What Are the Do's and Don'ts of BDSM Negotiations?
Negotiation might not seem like the sexiest activity in the world, but when done right within the context of BDSM, a fruitful back and forth could be considered a form of foreplay.
Think of BDSM negotiations as conversations between risk-aware individuals who explore wants, needs and expectations prior to a sex-play scene. Negotiations establish clear lines of communication and consent with your partner, and they will help you relax and immerse yourselves in the experience of BDSM (bondage, discipline, dominance and submission, sadism and masochism).
Tips for successful BDSM negotiations
Follow these simple do's and don'ts for a thorough and enjoyable BDSM negotiation process.
Don't delay
Don't wait until the action gets hot and heavy to start negotiating. Some spontaneity can be fun, but unplanned additions to a BDSM scene can open the door to consensual gray areas. This is an extremely important point because participants may find it difficult to provide consent once they have entered a submissive/dominant space.
Keep an open mind
Your partner may not agree to everything you want to do, and vice versa. That's OK. Be willing to accommodate any recent injuries or past traumas for yourself and your partner(s).
Stay sober
Negotiations are conversations about consent. You cannot consent to kink, edgeplay or other sexual activities while under the influence of drugs or alcohol.
Use "I" statements
Make suggestions such as "I want to feel vulnerable" or "I would like to use this toy." Not only will this leave room for some creativity, it will also put the ball in your partner's court. They won't feel pressured to do a laundry list of actions to you. (Unless you have a fetish for lists, of course.)
Don't yuck their yum
If your new potential partner suggests doing something that really turns you off, gracefully decline. Appreciate the level of trust and vulnerability it took for this person to tell you about their desires. Don't shame them.
Always negotiate with new partners
This is not negotiable. However, once you've played together a few times and become familiar with each other, it might not be necessary to negotiate every single scene.
Don't be pushy
If your partner does not consent to your desired kink, do not coerce, persuade, manipulate or guilt them into doing it.
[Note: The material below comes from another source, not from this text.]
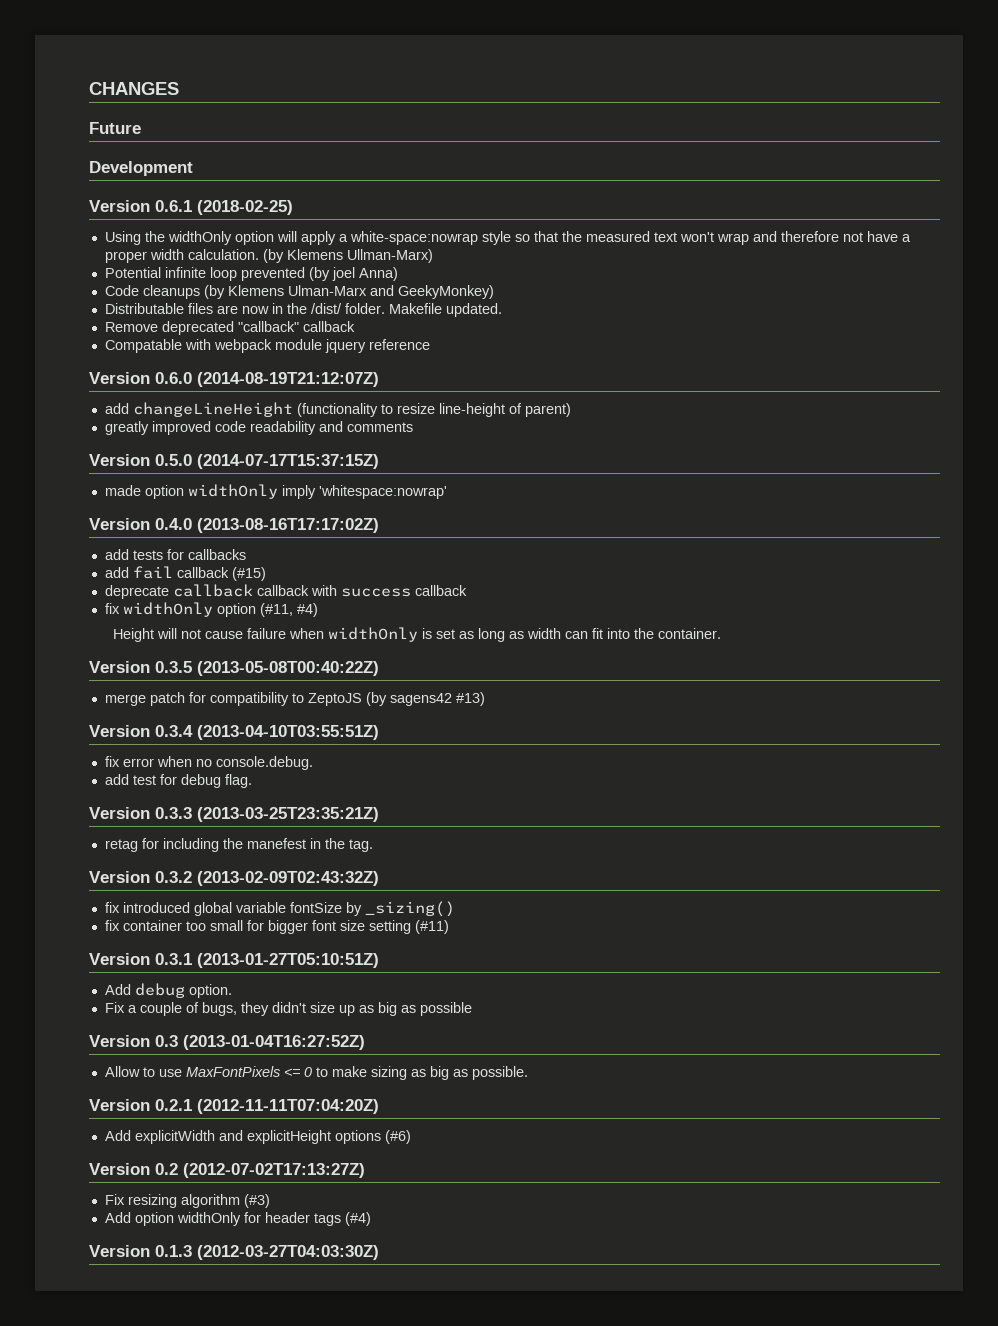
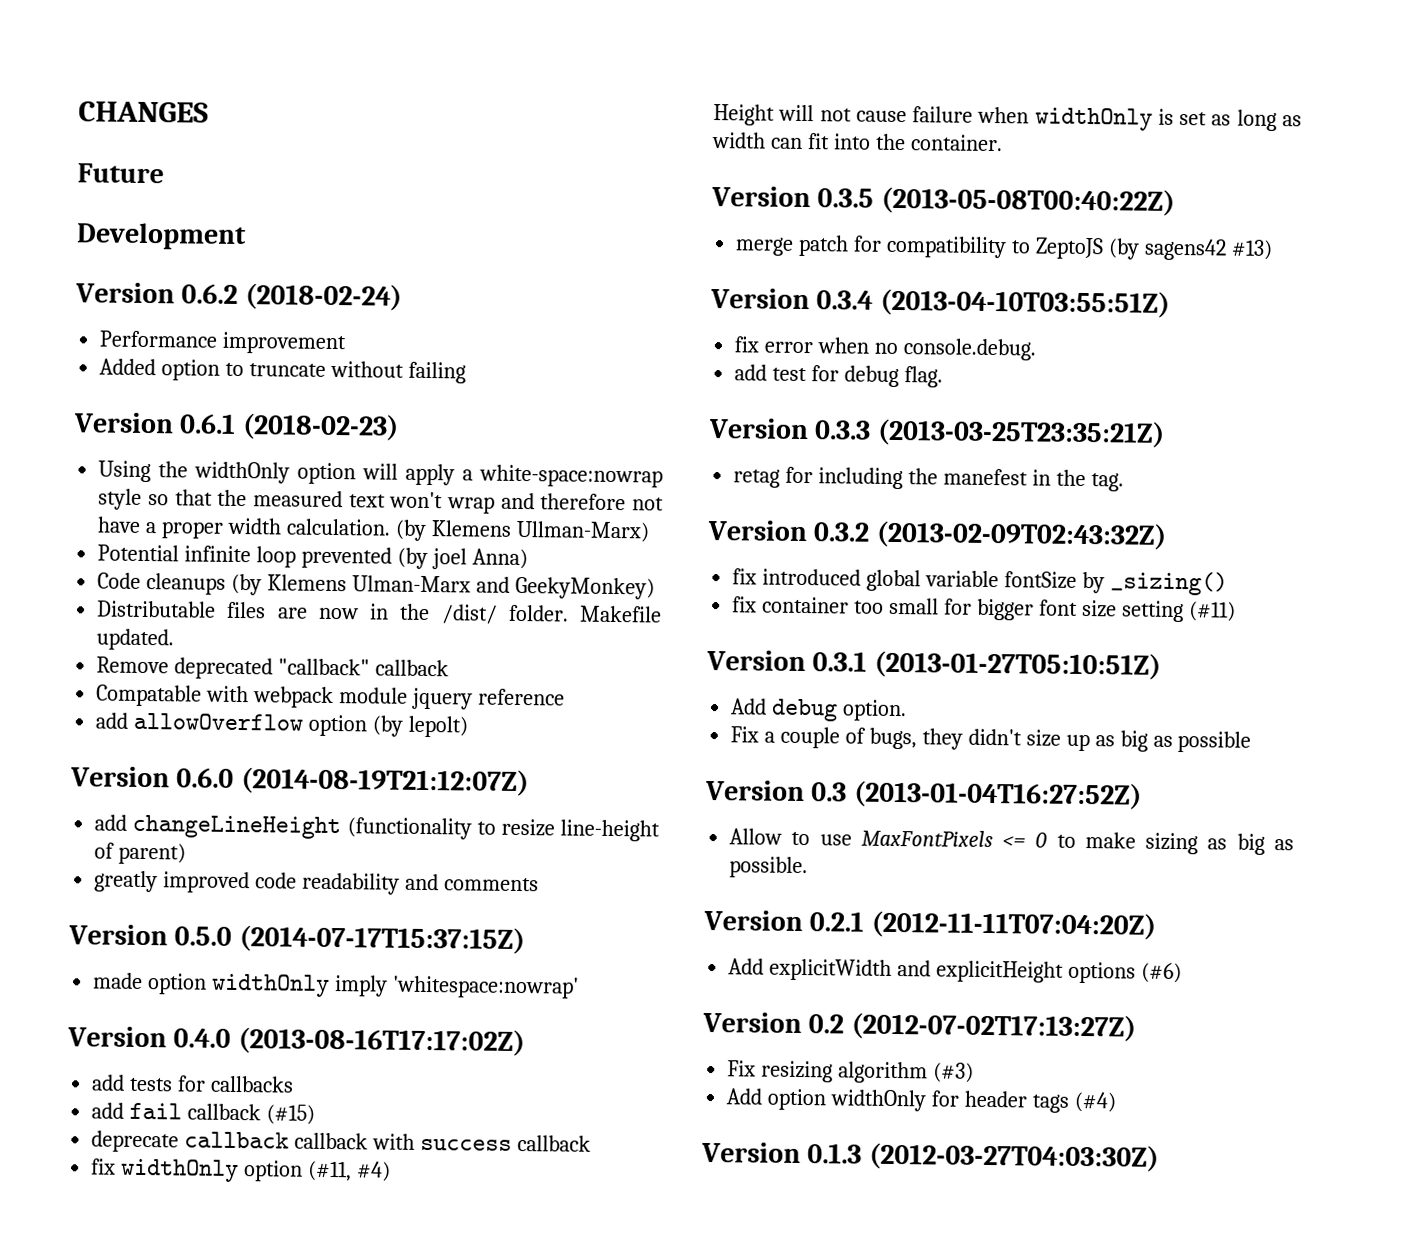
(193, 168) none -> [75,282,402,311] [99,330,348,355] [99,358,466,384] // Version 0.6.2 (2018-02-24) // Performance improvement // Added option to truncate without failing
[197,200,293,215] (2018-02-25) -> [241,413,399,441] (2018-02-23)
(430, 344) none -> [95,712,468,738] // add allowOverflow option (by lepolt)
You need their ongoing, enthusiastic consent to keep the scene fun.
Be straightforward
Use clear language when describing your wants, needs and expectations. Beating around the bush (pun intended) could lead to unfortunate mishaps.
Do your homework
Educate yourself on the risks involved with your chosen kink, and research those risks to understand how they could affect you personally, as well as your partner(s).
Cover your bases
Bring up topics such as hard limits, what's completely off the table and safe words. Negotiating by exclusion might be a better way to go about discussions if you are just starting out and don't yet know your preferences, or even if you are an experienced fetishist with a lengthy list of interests.
Don't forget about aftercare
Talk about how you want to unwind once your kinky fun is done. Aftercare can be just as important as the BDSM scene itself and should also be discussed and agreed upon.
Advocate for yourself
Step out of your roles during BDSM negotiations to create a space where you are both partners in this endeavor. Even if you are normally submissive in your relationship, you have every right to voice your needs during negotiation; it may be especially important for the submissive partner to express needs and wants.
Don't be afraid to walk away
Trust your instincts. If you sense red flags while negotiating, remember that you can always choose to end the conversation and not proceed with the scene. This can be difficult when physical attraction is involved, but your personal health and safety should always come first.
Information is power
The more informed you are going in, the more comfortable you will be with the negotiation process. Remember, these do not have to be completely formal conversations. You can flirt and even use some dirty talk if you're into that. The possibilities are endless.
By putting everything on the table, so to speak, you allow yourself to fully explore the depths of your kinks with your partner.